- WORKING DATA
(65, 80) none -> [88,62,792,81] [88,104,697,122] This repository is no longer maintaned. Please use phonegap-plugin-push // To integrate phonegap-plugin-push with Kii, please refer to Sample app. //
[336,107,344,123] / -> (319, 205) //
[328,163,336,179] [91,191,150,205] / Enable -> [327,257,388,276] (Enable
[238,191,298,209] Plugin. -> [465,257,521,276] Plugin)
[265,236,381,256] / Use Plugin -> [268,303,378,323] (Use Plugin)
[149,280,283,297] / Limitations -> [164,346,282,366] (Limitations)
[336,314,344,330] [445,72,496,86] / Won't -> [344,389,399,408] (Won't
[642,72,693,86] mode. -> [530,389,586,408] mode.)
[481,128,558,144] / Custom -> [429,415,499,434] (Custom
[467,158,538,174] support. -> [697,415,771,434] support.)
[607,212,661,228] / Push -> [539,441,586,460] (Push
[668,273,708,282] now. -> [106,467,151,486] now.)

...

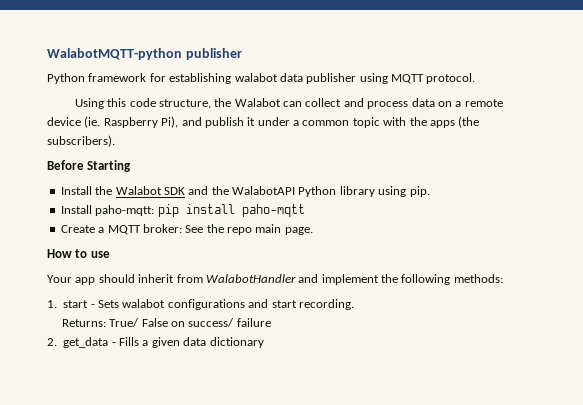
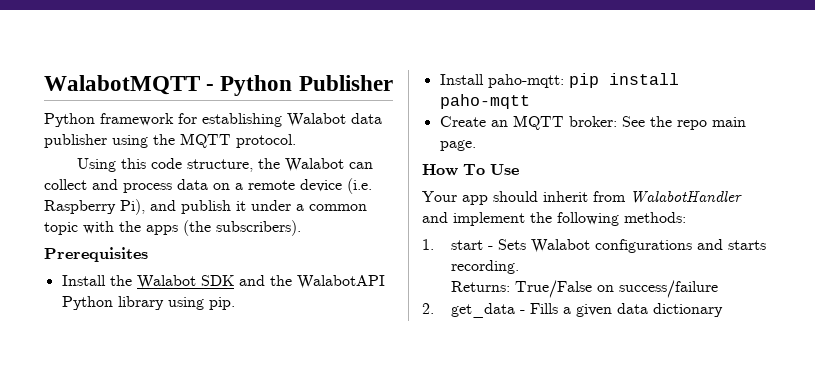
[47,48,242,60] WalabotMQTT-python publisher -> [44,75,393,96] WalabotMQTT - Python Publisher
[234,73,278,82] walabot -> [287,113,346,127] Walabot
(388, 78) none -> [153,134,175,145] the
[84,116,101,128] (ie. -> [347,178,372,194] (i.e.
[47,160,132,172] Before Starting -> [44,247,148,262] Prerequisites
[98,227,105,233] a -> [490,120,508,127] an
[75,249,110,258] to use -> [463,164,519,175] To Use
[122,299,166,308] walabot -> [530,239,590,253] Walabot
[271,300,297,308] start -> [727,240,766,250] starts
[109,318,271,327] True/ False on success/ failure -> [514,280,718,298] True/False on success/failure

* * *

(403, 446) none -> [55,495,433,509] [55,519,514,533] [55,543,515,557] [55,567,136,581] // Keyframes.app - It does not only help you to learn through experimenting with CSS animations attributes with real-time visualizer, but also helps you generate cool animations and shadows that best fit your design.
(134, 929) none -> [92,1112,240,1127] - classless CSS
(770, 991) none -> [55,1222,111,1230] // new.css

- REQUIREMENT
Working from the records above, write out verbatim only the lines from the line containing "[238,191,298,209] Plugin. ->" through the line containing "[668,273,708,282] now. ->".

- ANSWER SECTION
[238,191,298,209] Plugin. -> [465,257,521,276] Plugin)
[265,236,381,256] / Use Plugin -> [268,303,378,323] (Use Plugin)
[149,280,283,297] / Limitations -> [164,346,282,366] (Limitations)
[336,314,344,330] [445,72,496,86] / Won't -> [344,389,399,408] (Won't
[642,72,693,86] mode. -> [530,389,586,408] mode.)
[481,128,558,144] / Custom -> [429,415,499,434] (Custom
[467,158,538,174] support. -> [697,415,771,434] support.)
[607,212,661,228] / Push -> [539,441,586,460] (Push
[668,273,708,282] now. -> [106,467,151,486] now.)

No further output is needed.